Une fois qu’on a dit tout cela, peut-on dresser un lien direct entre ma fracture de fatigue et mon usage immodéré des chaussures minimalistes ? Je rappelle que j’étais en fin de préparation d’un marathon et que je parcourais donc 60 à 80 km par semaine en Vibram lorsque mes brillantes perspectives ont soudainement fondu comme neige au soleil.

Premier constat, je me suis beaucoup trop entraîné cette saison en enchaînant les objectifs, donc les plans d’entraînement correspondants, sans jamais prendre une semaine de repos, du 1er janvier à ce maudit jour d’octobre. Et quand je dis plans, c’est du … lourd, à raison d’une VMA, d’une EMA, d’une endurance et d’une sortie longue par semaine et toujours sur route. Jeune coureur à pied – 3 ans de pratique – mais dans un corps de vieux (44 ans). Ce surentraînement et cette absence de vraies plages de récupération sont, s’ils ne sont pas la cause première de mes problèmes, au moins un facteur aggravant.

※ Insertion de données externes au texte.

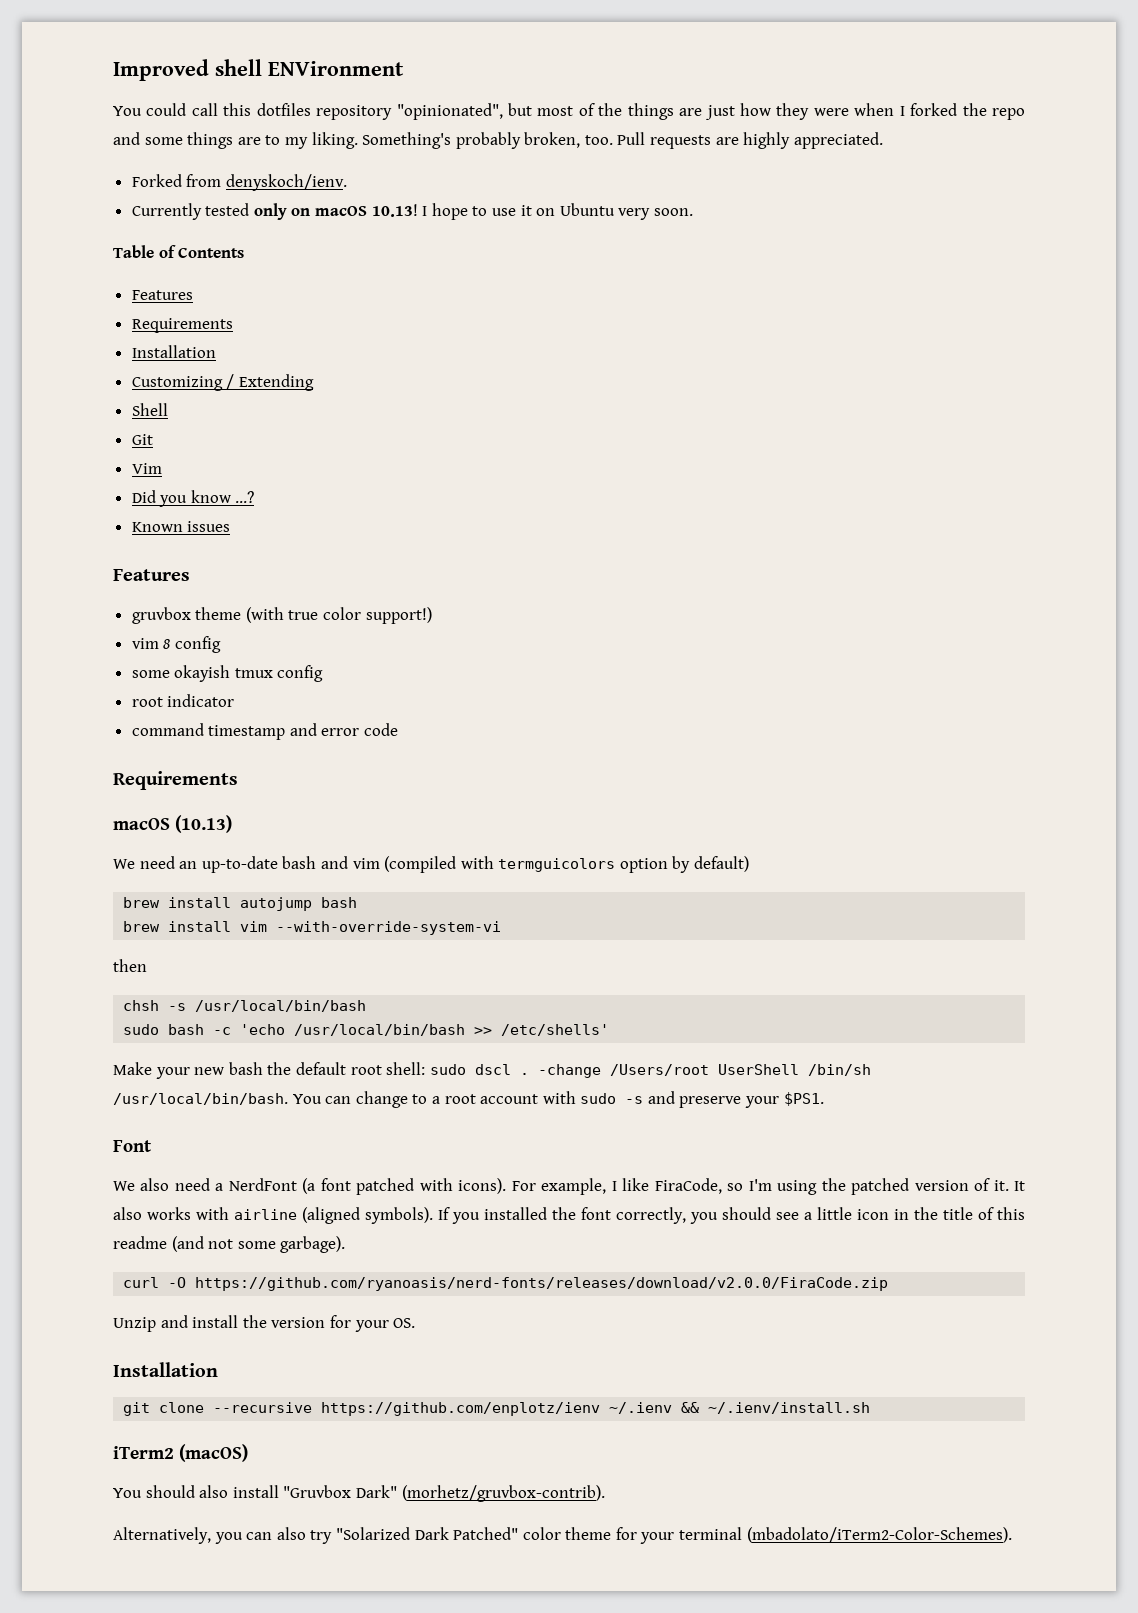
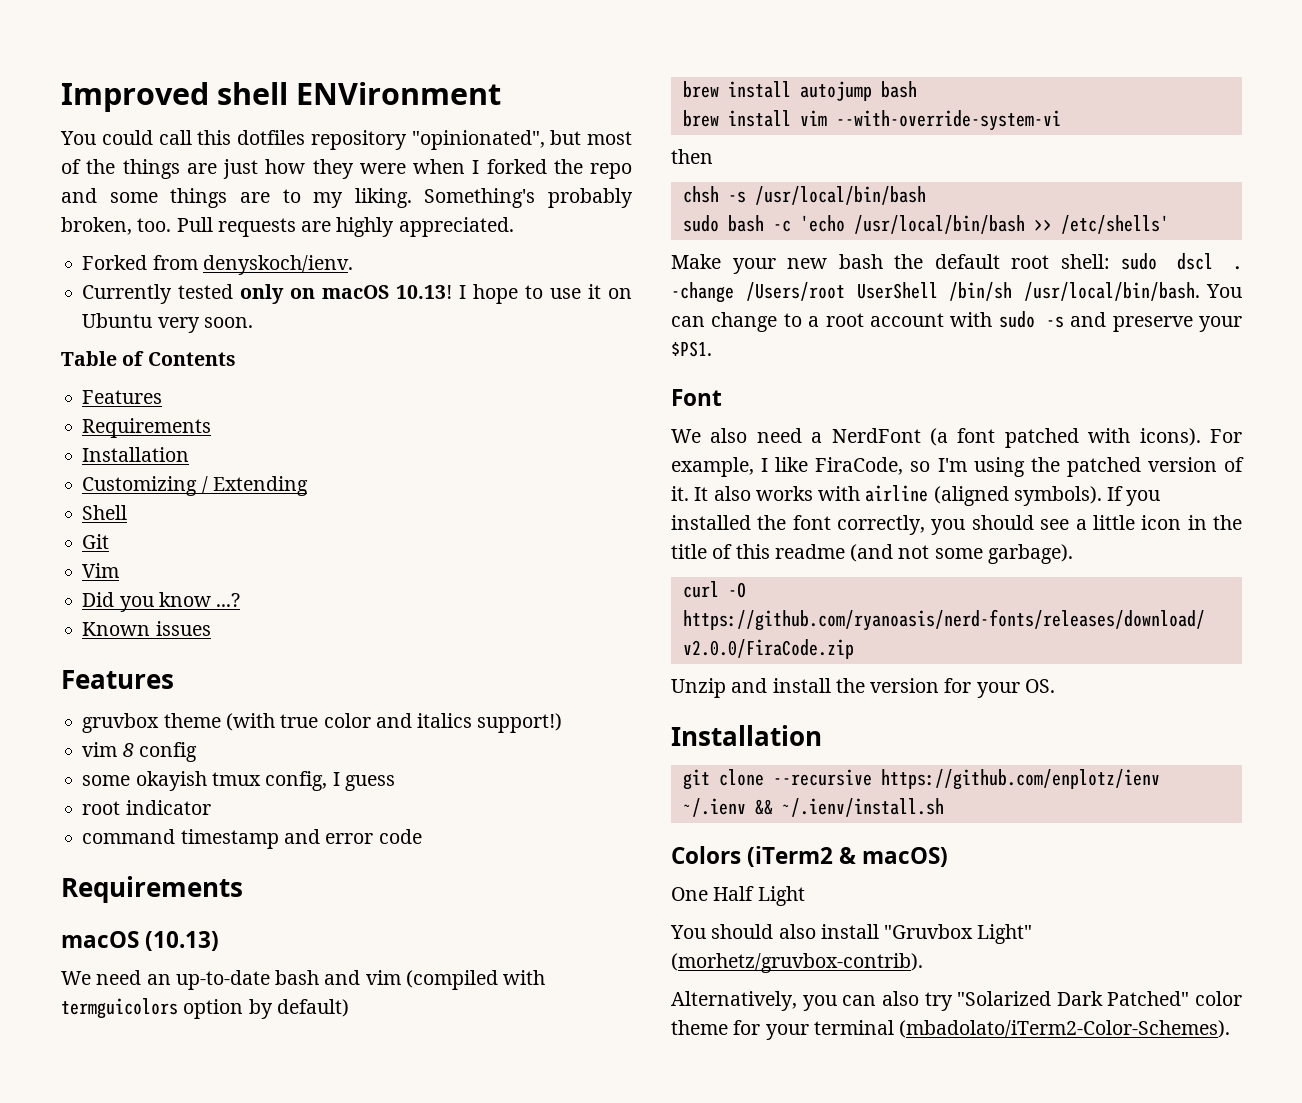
(362, 613) none -> [375,713,473,728] and italics
[277,665,324,682] config -> [265,771,395,791] config, I guess
[113,1444,248,1462] iTerm2 (macOS) -> [671,846,949,867] [671,886,805,906] Colors (iTerm2 & macOS) // One Half Light
[355,1485,397,1498] Dark" -> [977,924,1033,944] Light"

Vibram fivefingers KSO en action

Deuxième constat, le 1er janvier 2010, je courais sur le talon. 4 mois de Newton en début d’année puis du minimalisme à fond – sauf ponctuellement pour quelques Vrais Tests Wanarun – ont fait que je me suis tout à coup retrouvé à courir sur l’avant du pied puis progressivement, dégradation ou relâchement, sur le milieu du pied, assez à plat d’ailleurs. Tout ceci s’est fait sans progressivité. Alors qu’il est recommandé, au départ, d’alterner minimalisme et chaussures classiques, j’ai beaucoup trop vite franchi le pas et suis parti bille en tête, réalisant tous mes entraînements en minimalisme. Alors, certes, ma foulée s’est très vite modifiée et du coureur lourdingue que j’étais m’a métamorphosé en quasi-Kenyan 🙂 enfin, m’a fait gagner pas mal de minutes sur mes performances mais à quel prix ? Le corps n’a pas suivi et n’a pas eu le temps de s’adapter. Un élément de preuve : après avoir quitté mes Newton, je suis progressivement reparti sur une foulée assez batarde.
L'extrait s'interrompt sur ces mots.